The most common theme when translating a basic block, is to disassemble each instruction. From this generate an intermediate representation. After the basic block is converted to this IR, perform any reasonable optimisations on the new code. Then when done, generate native code from the IR.
The IR might use a small number of registers, and these registers can be statically mapped to a host. QEMU follows this approach. Guest registers are kept in memory. This is probably the simplest approach to register allocation, but I suspect the native code QEMU generates can be greatly improved by keeping guest registers in real registers on the host and spilling when necessary.
So QEMU when faced with the x86 instruction, inc %ebx; inc %ebx, it generates IR similar to the following.
mov &context->ebx,%TEMP1
inc %TEMP1
mov %TEMP1, &context->ebx
mov &context->ebx,%TEMP1
inc %TEMP1
mov %TEMP1, &context->ebx
That’s not so bad but when you consider that most instructions in the basic block access the same register, it would be really nice if the IR generated code like this –>
mov &context->ebx,%ebx;
inc %ebx
inc %ebx
mov %ebx, &context->ebx
Clearly, there are advantages to using the QEMU approach, as register allocation problems are practically eliminated and at most only those temporaries defined by the IR are used in each host.
I haven’t looked in great depth at Valgrind, but it seems to use the more optimal approach to register usage and tries to map guest and host registers using a register allocation scheme. This is something I have to look into further.
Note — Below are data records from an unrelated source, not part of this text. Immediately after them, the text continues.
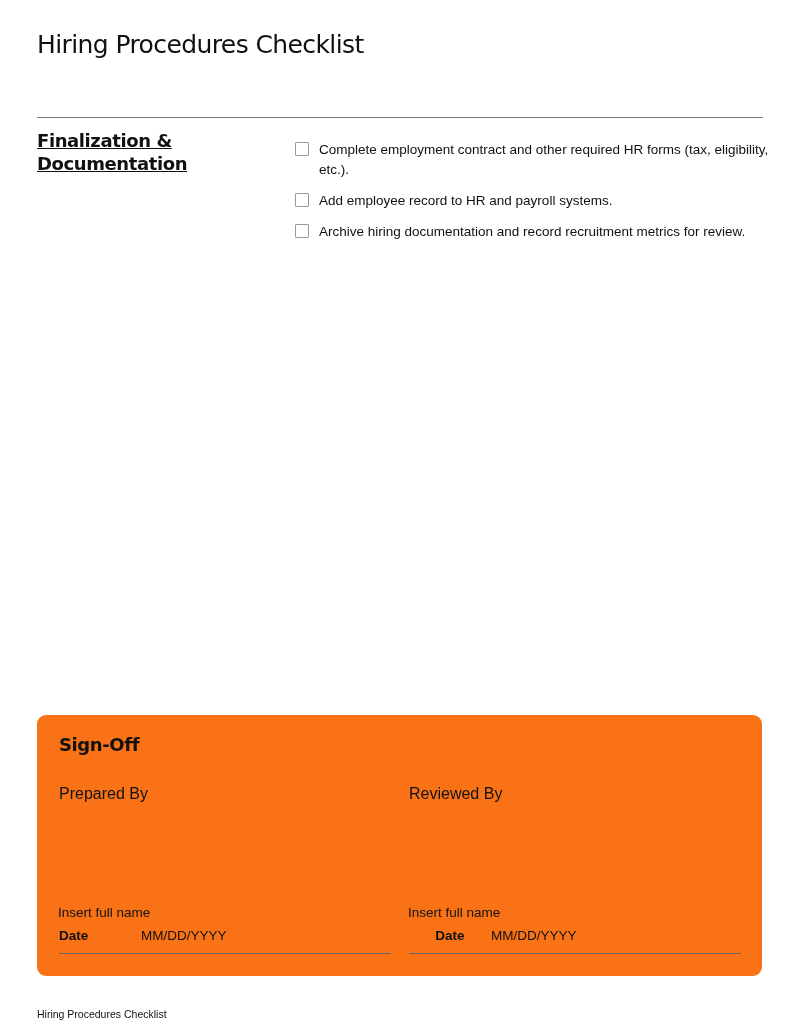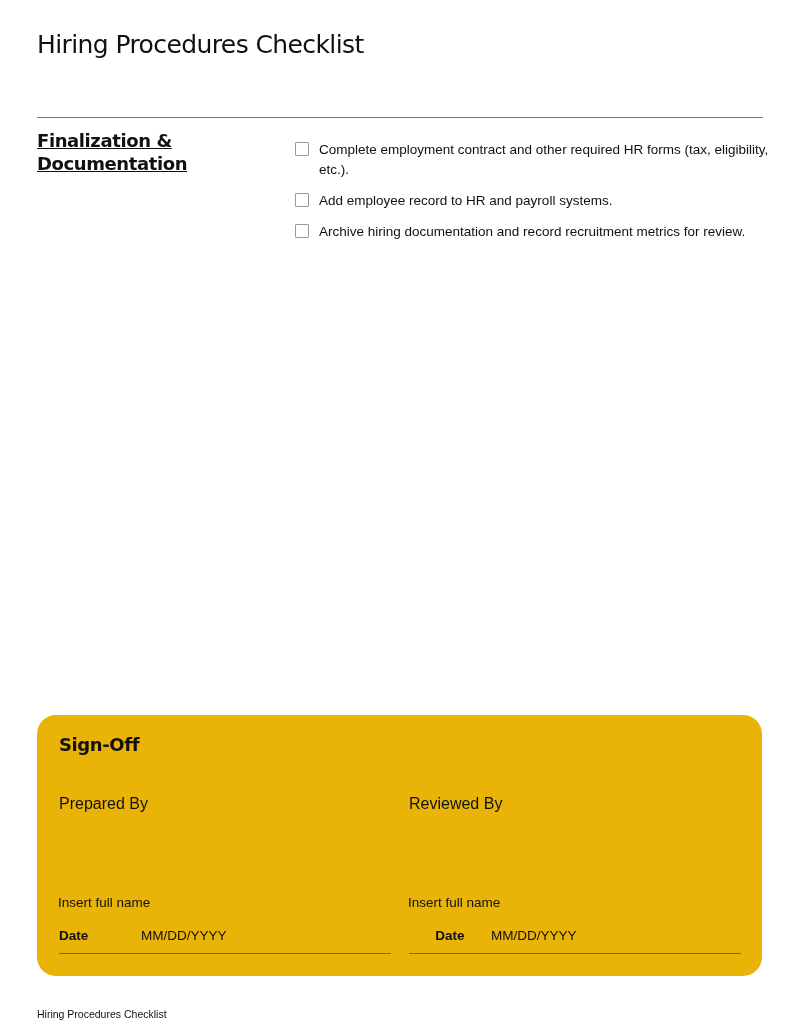--- a/index.html
+++ b/index.html
@@ -10,7 +10,7 @@
   .checklist { position:absolute; left:285px; top:130px; width:475px; list-style:none; margin:10px; padding:0; }
   .check-item { display:flex; align-items:flex-start; font-size:13.5px; line-height:20px; color:#111; margin-bottom:11px; }
   .checkbox { width:12px; height:12px; border:1px solid #999; border-radius:1px; background:#fff; flex:0 0 auto; margin-top:2px; margin-right:10px; }
-  .signoff { position:absolute; left:37px; top:715px; width:725px; height:261px; background:#eab308; border-radius:19px; }
+  .signoff { position:absolute; left:37px; top:715px; width:725px; height:261px; background:#f97316; border-radius:9px; }
   .signoff-title { position:absolute; left:22px; top:19px; font-family:"DejaVu Sans", sans-serif; font-size:18px; letter-spacing:-0.4px; margin:0; color:#111; }
   .col { position:absolute; top:64px; width:332px; height:175px; }
   .col.left { left:22px; }

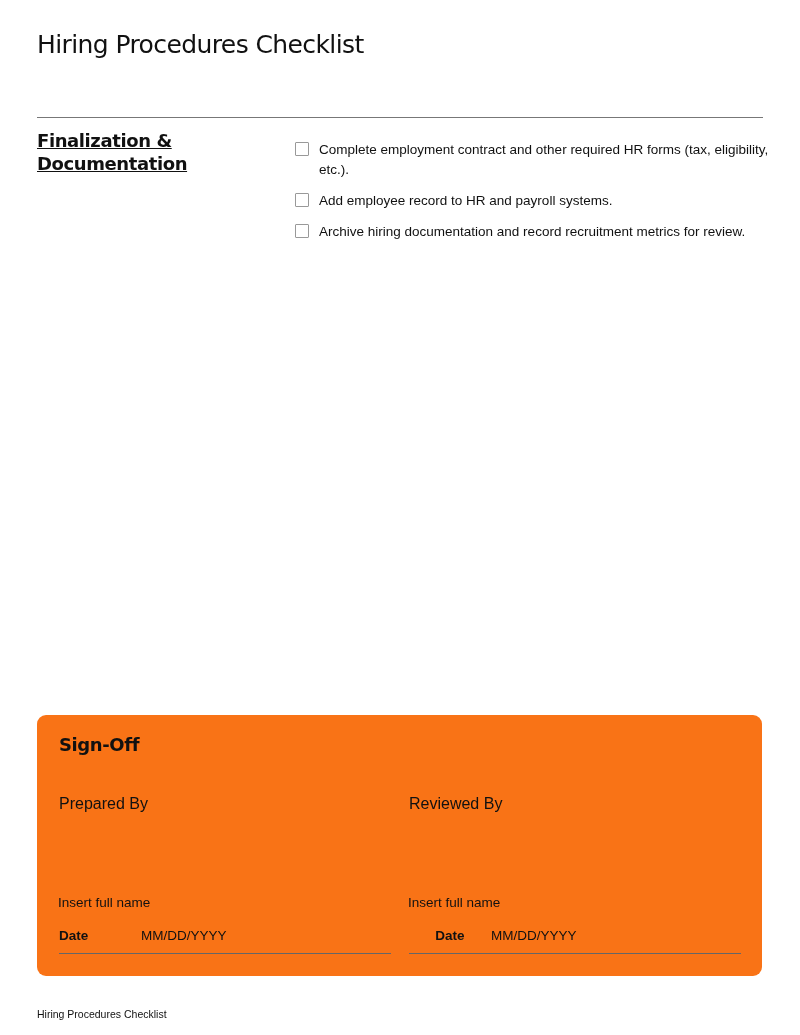--- a/index.html
+++ b/index.html
@@ -15,7 +15,7 @@
   .col { position:absolute; top:64px; width:332px; height:175px; }
   .col.left { left:22px; }
   .col.right { left:372px;text-align:center; }
-  .role { position:absolute; left:0; top:16px; font-size:16px; color:#111; }
+  .role { position:absolute; left:0; top:6px; font-size:16px; color:#111; }
   .name { position:absolute; left:-1px; top:116px; font-size:13.5px; color:#111; }
   .date-row { position:absolute; left:0; top:149px; font-size:13.5px; display:flex; }
   .date-label { font-weight:bold; width:82px; }

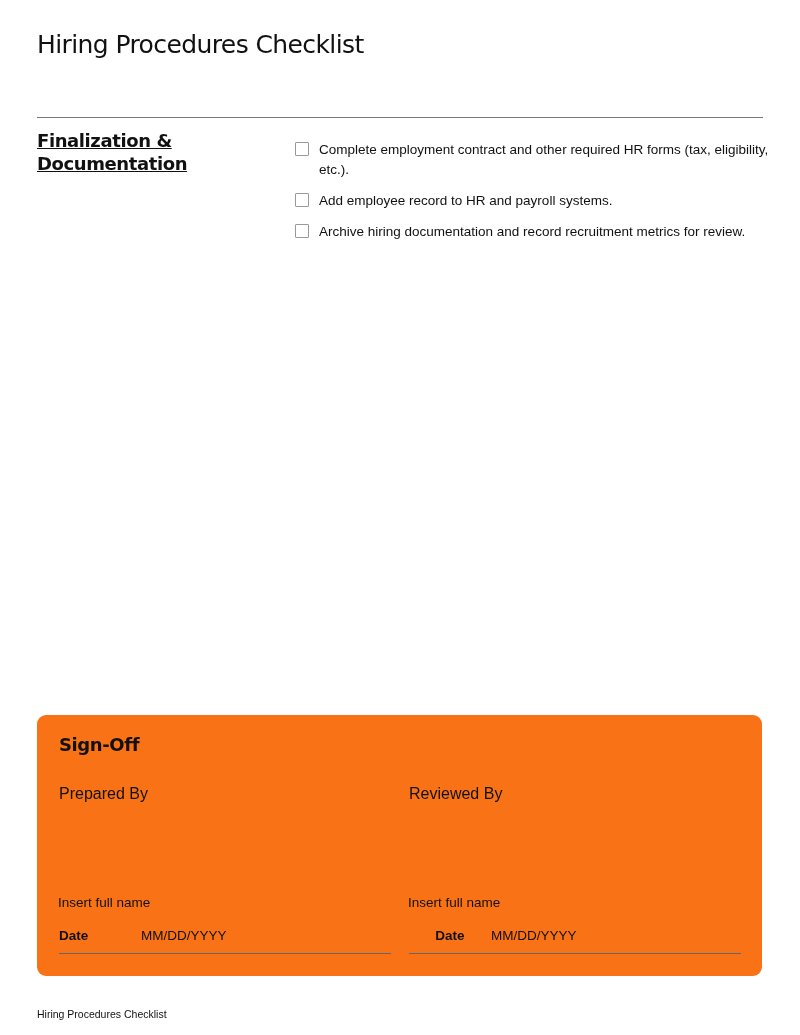--- a/index.html
+++ b/index.html
@@ -16,7 +16,7 @@
   .col.left { left:22px; }
   .col.right { left:372px;text-align:center; }
   .role { position:absolute; left:0; top:6px; font-size:16px; color:#111; }
-  .name { position:absolute; left:-1px; top:116px; font-size:13.5px; color:#111; }
+  .name { position:absolute; left:-1px; top:126px; font-size:13.5px; color:#111; }
   .date-row { position:absolute; left:0; top:149px; font-size:13.5px; display:flex; }
   .date-label { font-weight:bold; width:82px; }
   .sig-line { position:absolute; left:0; top:174px; width:332px; height:1px; background:#666; }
But back to _my_ problem in designing an implementation. Let’s look at the x86 instruction add %eax,10(%ebx,%ecx,4)
If our IR consists more of micro operations that reasonably faithfully translate the original instruction and not using the temporaries tricks that QEMU uses, a translation could result in something like this
mov %ecx,%temp1
mul 4, %temp1
add %ebx,%temp1
add 10,%temp1
LoadMem %temp1,%temp2
add %eax,%temp2
StoreMem %temp2,%temp1
All that work just to simplify an address mode!
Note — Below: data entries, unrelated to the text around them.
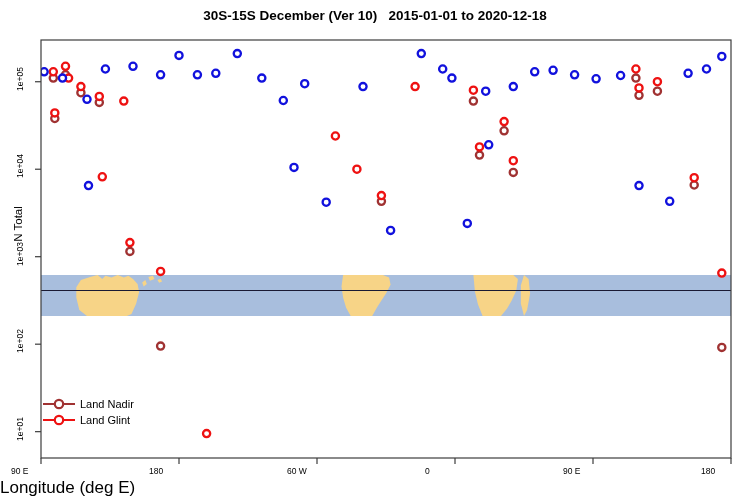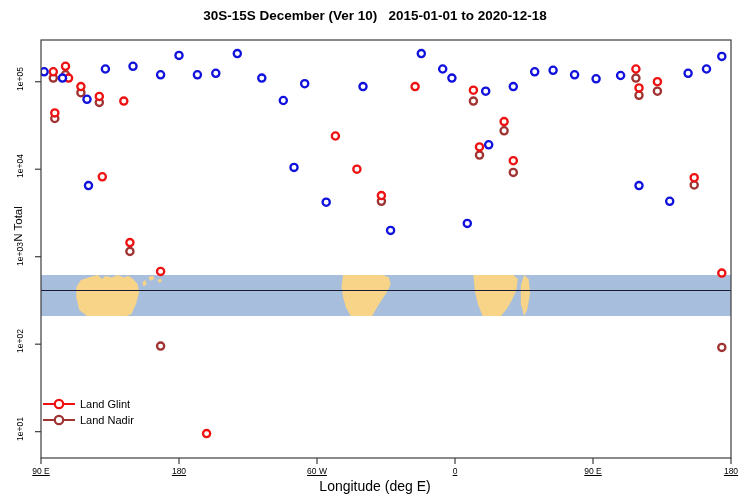--- a/index.html
+++ b/index.html
@@ -253,18 +253,18 @@
   <div id="legend">
     <div class="legend-row">
       <svg class="legend-swatch" viewBox="0 0 34 16">
+        <line x1="1" y1="8" x2="33" y2="8" stroke="#a03232" stroke-width="2"></line>
+        <circle cx="17" cy="8" r="4.2" fill="#ffffff" stroke="#a03232" stroke-width="2.2"></circle>
+      </svg>
+      <div class="legend-label">Land Nadir</div>
+    </div>
+    <div class="legend-row">
+      <svg class="legend-swatch" viewBox="0 0 34 16">
         <line x1="1" y1="8" x2="33" y2="8" stroke="#ee1111" stroke-width="2"></line>
         <circle cx="17" cy="8" r="4.2" fill="#ffffff" stroke="#ee1111" stroke-width="2.2"></circle>
       </svg>
       <div class="legend-label">Land Glint</div>
     </div>
-    <div class="legend-row">
-      <svg class="legend-swatch" viewBox="0 0 34 16">
-        <line x1="1" y1="8" x2="33" y2="8" stroke="#a03232" stroke-width="2"></line>
-        <circle cx="17" cy="8" r="4.2" fill="#ffffff" stroke="#a03232" stroke-width="2.2"></circle>
-      </svg>
-      <div class="legend-label">Land Nadir</div>
-    </div>
   </div>
 
 </div>

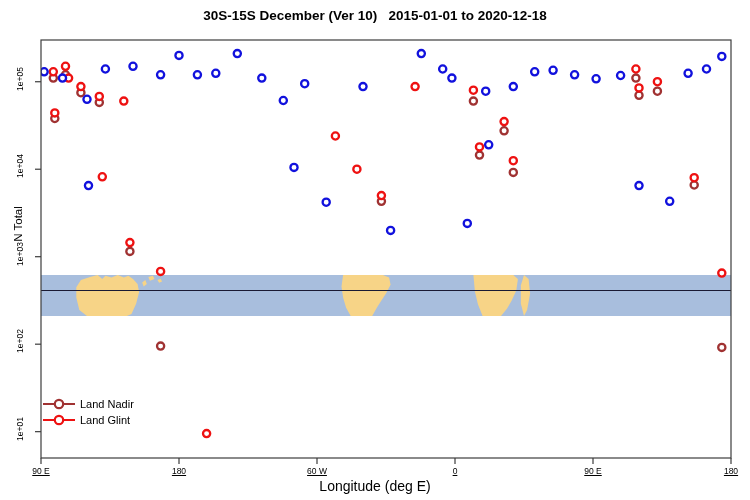--- a/index.html
+++ b/index.html
@@ -67,9 +67,8 @@
     position: absolute;
     font-size: 8.5px;
     color: #000000;
-    text-align: center;
+    text-align: left;
     width: 60px;
-    text-decoration: underline;
   }
   #legend {
     position: absolute;

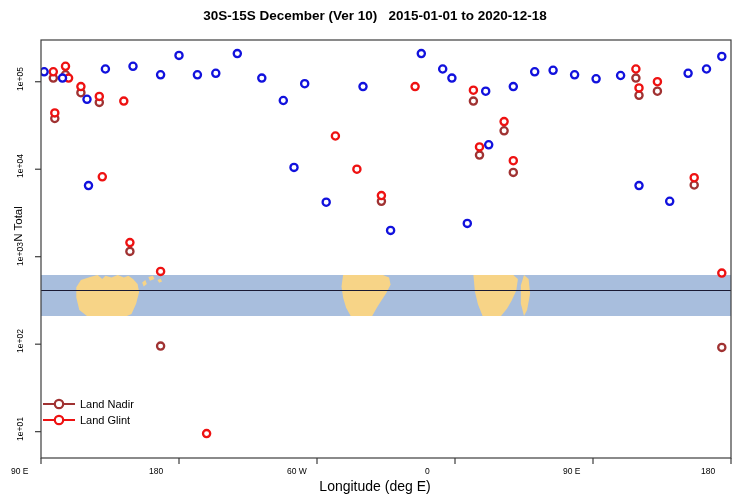--- a/index.html
+++ b/index.html
@@ -47,8 +47,7 @@
     left: 0;
     top: 478px;
     width: 750px;
-    text-align: center;
-    font-size: 14px;
+    font-size: 17px;
     color: #000000;
   }
   .ytick-label {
As you can see, a problem is that we now require an extra 2 registers! If we went about translating that IR back to x86, we would not be able to statically map all the registers without spillage. I suppose we could always reserve 2 or so registers in the host, which would be alot easier than a register allocation algorithm..
The above is still a simplification.. ReadMem and StoreMem are most likely going to be functions in our software MMU implementation.. so this could result in the following –>
mov %ecx,%temp1
mul 4, %temp1
add %ebx,%temp1
add 10,%temp1
push %eax; // ?? eax is the return value of LoadMem, AND a guest/host register
push %temp1
call LoadMem
mov %eax,%temp2
pop %eax
add %eax,%temp2
push %temp2
push %temp1
call StoreMem
What about the return value of LoadMem? This uses up _another_ register! That’s 3 registers. Maybe another solution is to have LoadMem always store the memory contents not as a register, but in memory. This saves us a register, but may or may not be slower or faster.
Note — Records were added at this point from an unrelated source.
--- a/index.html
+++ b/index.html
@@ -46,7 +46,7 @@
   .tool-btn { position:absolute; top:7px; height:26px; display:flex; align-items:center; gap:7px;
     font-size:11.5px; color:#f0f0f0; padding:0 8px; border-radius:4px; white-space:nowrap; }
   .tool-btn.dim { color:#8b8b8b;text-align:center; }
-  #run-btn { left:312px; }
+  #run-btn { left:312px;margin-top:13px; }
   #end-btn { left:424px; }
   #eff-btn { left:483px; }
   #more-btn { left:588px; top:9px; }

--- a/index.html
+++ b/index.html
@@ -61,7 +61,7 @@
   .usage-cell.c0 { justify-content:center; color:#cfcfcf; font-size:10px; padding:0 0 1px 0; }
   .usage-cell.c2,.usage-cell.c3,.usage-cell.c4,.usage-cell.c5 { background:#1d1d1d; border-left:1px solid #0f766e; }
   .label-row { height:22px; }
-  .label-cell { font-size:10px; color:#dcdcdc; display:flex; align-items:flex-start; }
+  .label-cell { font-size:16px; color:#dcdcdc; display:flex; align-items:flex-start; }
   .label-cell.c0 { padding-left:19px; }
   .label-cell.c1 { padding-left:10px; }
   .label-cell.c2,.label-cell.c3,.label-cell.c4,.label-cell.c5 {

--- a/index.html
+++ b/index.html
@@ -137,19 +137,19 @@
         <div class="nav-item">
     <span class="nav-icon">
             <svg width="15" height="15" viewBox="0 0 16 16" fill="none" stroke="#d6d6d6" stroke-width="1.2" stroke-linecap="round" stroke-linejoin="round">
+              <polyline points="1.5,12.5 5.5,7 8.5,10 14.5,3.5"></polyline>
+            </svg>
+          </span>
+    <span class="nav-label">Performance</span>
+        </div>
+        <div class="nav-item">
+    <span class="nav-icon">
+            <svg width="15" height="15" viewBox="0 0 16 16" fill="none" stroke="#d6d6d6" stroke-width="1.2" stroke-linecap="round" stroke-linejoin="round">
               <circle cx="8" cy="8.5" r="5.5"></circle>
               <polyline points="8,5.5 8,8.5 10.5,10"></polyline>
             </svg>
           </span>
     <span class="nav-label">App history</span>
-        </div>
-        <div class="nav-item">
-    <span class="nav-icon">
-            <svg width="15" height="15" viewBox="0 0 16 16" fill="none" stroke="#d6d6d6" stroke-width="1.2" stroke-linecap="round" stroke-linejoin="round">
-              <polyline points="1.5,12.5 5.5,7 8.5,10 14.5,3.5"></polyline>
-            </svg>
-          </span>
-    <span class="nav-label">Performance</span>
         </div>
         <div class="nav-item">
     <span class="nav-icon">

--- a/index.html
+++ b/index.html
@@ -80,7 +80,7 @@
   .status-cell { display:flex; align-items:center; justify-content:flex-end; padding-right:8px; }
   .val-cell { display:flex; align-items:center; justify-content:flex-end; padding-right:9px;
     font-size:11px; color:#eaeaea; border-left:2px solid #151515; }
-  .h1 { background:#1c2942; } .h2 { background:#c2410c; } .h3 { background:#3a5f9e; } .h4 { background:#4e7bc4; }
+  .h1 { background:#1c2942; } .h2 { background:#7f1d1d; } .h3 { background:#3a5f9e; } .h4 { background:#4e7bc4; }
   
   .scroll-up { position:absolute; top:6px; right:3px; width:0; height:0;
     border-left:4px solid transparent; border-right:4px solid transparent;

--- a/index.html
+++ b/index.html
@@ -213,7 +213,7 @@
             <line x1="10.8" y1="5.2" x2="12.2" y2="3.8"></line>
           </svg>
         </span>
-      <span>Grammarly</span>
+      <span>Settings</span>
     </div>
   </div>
I also had a look at the http://www.zynamics.com IR which they call REIL (reverse engineering intermediate language). An interesting aspect is they have only one conditional instruction, set if boolean zero. I guess they went to some work to change the eflags (or other status flags/condition codes for non x86) evaluation to be compatible with that. They clearly went for the simpler IR is the best approach.
OK. I’ve been rambling for long enough.. I highly doubt anyone would find this interesting besides me.